Whether they can be and whether they will or should be are all separate questions. I would argue that, in the absence of guidance, they will be, because authors will draw reference either from experience with other languages (many of which are structured in this way) or from other c++ libraries, notably the standard library. Looking at https://github.com/microsoft/STL/blob/main/stl/inc/xstring it appears that the convention (rightly or wrongly) is to always define member functions within the class body whether they are small or not. I think it is a reasonable assumption, given this, that, not knowing better, someone would write their template function with member functions defined within the class body and thus implicitly inlined.

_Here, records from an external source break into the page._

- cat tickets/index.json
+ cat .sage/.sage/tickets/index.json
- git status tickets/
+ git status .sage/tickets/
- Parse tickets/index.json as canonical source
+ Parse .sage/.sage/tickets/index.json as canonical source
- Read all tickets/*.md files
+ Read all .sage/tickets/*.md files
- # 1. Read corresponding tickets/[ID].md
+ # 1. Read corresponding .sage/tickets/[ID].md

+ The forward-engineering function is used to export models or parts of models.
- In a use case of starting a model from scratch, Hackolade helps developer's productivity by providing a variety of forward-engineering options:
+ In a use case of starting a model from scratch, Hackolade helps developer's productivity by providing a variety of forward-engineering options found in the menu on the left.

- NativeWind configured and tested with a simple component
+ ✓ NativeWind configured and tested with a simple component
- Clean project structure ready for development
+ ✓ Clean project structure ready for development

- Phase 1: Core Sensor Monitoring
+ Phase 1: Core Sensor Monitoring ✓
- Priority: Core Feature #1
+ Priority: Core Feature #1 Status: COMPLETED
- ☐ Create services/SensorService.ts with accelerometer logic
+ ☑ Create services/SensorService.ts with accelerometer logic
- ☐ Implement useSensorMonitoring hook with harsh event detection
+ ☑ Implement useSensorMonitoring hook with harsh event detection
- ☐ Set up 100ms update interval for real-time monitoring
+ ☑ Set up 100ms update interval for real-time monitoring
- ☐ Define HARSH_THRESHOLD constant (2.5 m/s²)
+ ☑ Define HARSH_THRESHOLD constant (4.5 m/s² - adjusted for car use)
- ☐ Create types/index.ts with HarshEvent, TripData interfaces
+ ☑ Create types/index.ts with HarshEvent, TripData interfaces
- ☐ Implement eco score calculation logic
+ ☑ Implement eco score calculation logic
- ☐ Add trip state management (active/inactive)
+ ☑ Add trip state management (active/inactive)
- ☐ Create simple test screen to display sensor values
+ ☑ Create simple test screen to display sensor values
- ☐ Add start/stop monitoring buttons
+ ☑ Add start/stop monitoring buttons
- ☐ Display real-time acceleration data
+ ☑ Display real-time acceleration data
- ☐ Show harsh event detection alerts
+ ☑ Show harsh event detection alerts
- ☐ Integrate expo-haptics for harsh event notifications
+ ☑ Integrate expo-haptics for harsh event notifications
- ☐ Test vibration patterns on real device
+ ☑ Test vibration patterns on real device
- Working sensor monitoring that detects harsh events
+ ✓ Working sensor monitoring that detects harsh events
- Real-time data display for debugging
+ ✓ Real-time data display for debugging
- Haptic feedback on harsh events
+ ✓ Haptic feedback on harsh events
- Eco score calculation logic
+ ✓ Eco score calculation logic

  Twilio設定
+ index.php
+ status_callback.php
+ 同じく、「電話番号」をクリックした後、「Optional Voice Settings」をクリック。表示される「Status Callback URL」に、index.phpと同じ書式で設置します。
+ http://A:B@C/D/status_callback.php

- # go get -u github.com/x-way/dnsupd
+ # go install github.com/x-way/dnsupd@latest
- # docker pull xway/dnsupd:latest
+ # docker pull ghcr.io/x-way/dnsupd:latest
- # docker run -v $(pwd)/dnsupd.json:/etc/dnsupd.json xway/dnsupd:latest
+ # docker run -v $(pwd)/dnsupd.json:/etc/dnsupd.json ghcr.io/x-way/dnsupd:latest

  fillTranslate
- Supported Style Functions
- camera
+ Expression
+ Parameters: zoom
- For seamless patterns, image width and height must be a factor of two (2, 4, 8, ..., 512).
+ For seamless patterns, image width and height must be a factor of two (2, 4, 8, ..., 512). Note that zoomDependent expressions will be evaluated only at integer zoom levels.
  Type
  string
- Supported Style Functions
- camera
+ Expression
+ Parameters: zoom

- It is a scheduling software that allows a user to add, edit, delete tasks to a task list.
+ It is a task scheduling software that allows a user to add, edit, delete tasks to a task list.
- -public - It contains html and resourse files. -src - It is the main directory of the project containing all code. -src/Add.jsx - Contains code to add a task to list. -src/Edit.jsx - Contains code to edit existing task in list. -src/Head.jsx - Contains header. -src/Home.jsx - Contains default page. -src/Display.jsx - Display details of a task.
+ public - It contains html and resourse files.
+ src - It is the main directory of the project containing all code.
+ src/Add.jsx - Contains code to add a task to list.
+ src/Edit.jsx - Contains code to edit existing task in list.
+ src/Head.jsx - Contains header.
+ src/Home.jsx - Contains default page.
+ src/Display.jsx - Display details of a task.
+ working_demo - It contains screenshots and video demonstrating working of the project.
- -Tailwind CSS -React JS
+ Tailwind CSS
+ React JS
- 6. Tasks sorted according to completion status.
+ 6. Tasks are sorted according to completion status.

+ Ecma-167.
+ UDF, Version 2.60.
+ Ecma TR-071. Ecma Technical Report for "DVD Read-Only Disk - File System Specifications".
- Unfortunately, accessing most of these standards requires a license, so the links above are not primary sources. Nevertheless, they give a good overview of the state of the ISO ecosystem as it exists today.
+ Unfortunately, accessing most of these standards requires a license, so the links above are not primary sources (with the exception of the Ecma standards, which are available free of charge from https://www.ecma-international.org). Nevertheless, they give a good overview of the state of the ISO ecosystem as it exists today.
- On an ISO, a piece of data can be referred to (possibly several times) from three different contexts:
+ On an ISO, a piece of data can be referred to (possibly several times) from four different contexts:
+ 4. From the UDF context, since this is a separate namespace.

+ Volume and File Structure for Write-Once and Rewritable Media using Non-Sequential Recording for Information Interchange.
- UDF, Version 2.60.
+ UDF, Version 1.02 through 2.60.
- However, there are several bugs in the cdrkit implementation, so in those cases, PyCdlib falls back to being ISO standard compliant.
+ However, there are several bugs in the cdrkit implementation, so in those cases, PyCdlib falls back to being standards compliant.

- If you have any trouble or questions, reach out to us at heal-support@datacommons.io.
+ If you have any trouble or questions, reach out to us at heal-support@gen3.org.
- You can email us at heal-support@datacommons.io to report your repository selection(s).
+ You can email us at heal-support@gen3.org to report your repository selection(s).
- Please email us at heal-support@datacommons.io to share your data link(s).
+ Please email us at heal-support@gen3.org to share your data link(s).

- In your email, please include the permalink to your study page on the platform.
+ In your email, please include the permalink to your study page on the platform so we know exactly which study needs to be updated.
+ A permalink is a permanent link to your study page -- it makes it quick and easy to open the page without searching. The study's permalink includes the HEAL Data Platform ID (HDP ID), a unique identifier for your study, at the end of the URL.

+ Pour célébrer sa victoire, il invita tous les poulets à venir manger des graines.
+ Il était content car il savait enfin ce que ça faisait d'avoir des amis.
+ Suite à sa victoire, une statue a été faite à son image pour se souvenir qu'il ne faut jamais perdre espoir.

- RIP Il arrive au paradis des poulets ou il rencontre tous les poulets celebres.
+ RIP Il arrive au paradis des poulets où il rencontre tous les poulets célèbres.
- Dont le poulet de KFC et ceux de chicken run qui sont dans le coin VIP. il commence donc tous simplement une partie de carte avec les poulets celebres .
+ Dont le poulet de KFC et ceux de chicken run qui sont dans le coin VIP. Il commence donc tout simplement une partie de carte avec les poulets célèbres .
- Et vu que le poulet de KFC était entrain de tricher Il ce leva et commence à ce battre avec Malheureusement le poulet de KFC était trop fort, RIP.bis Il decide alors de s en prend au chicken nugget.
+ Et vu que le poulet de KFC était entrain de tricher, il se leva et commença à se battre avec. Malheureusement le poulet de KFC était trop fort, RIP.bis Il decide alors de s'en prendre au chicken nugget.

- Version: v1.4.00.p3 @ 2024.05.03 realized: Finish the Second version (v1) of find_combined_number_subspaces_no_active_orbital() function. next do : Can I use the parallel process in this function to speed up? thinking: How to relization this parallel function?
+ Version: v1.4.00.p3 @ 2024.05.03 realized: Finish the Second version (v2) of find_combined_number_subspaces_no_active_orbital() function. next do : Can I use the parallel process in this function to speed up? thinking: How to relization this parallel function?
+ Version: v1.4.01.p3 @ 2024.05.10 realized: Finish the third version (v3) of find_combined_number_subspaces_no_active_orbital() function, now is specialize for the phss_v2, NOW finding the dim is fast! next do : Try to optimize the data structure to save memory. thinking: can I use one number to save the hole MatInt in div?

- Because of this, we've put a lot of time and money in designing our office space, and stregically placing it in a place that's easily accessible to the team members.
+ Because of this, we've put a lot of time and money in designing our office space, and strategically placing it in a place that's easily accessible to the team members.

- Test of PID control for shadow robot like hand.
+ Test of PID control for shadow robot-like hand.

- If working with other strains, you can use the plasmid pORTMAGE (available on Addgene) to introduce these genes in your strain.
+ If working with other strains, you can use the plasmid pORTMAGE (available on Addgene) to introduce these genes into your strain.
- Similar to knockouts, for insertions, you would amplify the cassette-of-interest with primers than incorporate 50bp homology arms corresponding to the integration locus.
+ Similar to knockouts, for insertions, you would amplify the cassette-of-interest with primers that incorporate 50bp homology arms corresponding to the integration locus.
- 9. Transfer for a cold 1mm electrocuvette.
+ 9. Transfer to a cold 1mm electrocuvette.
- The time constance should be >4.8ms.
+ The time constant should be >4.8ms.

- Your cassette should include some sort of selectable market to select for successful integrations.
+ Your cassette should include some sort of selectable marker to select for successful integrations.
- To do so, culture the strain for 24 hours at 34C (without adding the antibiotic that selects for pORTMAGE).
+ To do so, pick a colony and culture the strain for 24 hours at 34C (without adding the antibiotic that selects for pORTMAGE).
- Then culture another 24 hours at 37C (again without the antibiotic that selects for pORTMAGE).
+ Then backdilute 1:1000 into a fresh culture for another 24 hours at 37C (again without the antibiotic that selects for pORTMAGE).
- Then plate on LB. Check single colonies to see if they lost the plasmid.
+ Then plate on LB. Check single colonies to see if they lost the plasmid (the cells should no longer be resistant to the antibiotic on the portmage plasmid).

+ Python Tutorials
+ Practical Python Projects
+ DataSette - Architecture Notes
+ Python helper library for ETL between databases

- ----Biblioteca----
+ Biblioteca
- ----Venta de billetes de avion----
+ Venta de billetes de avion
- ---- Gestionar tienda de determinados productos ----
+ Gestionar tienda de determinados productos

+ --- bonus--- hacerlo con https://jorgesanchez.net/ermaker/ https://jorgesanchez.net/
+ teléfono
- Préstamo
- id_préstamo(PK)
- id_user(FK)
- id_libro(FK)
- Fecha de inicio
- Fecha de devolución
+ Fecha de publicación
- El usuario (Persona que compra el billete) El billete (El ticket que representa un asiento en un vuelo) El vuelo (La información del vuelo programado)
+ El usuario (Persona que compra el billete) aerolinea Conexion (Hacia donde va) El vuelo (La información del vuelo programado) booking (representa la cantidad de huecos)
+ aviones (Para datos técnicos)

This is explicitly mentioned in the core guidelines

Exception
Function templates (including member functions of class templates A::function() and member function templates A::function()) are normally defined in headers and therefore inline.

which seems inconsistent with the other example cases mentioned by @jansen-tiobe but also inconsistent with the enforcement.

Generally speaking, when reading the guidelines I gloss over the enforcement because I assume that this is written for the benefit of tools authors and doesn't add new information for readers trying to follow the guidelines. I can't see anything in https://isocpp.github.io/CppCoreGuidelines/CppCoreGuidelines#SS-force that makes me question this approach.

With that in mind, I would summarize the rule as "use the inline keyword to make sure things that should be inlined are inlined but don't bother for member functions defined in class body because they are implicitly inline" @jansen-tiobe 's Helper class would seem to obey this rule for either implementation (i.e. whether the definition of m is inside or outside the class definition.

The enforcement on the other hand effectively says (to me) "don't declare inline functions (implicitly or explicitly) unless they are short". That suggests that the first Helper example is bad and the second should be used which is the consensus reached in #2246 (comment) but I'm not clear on why that's the case and I don't think the guidelines as written offer any guidance on this question.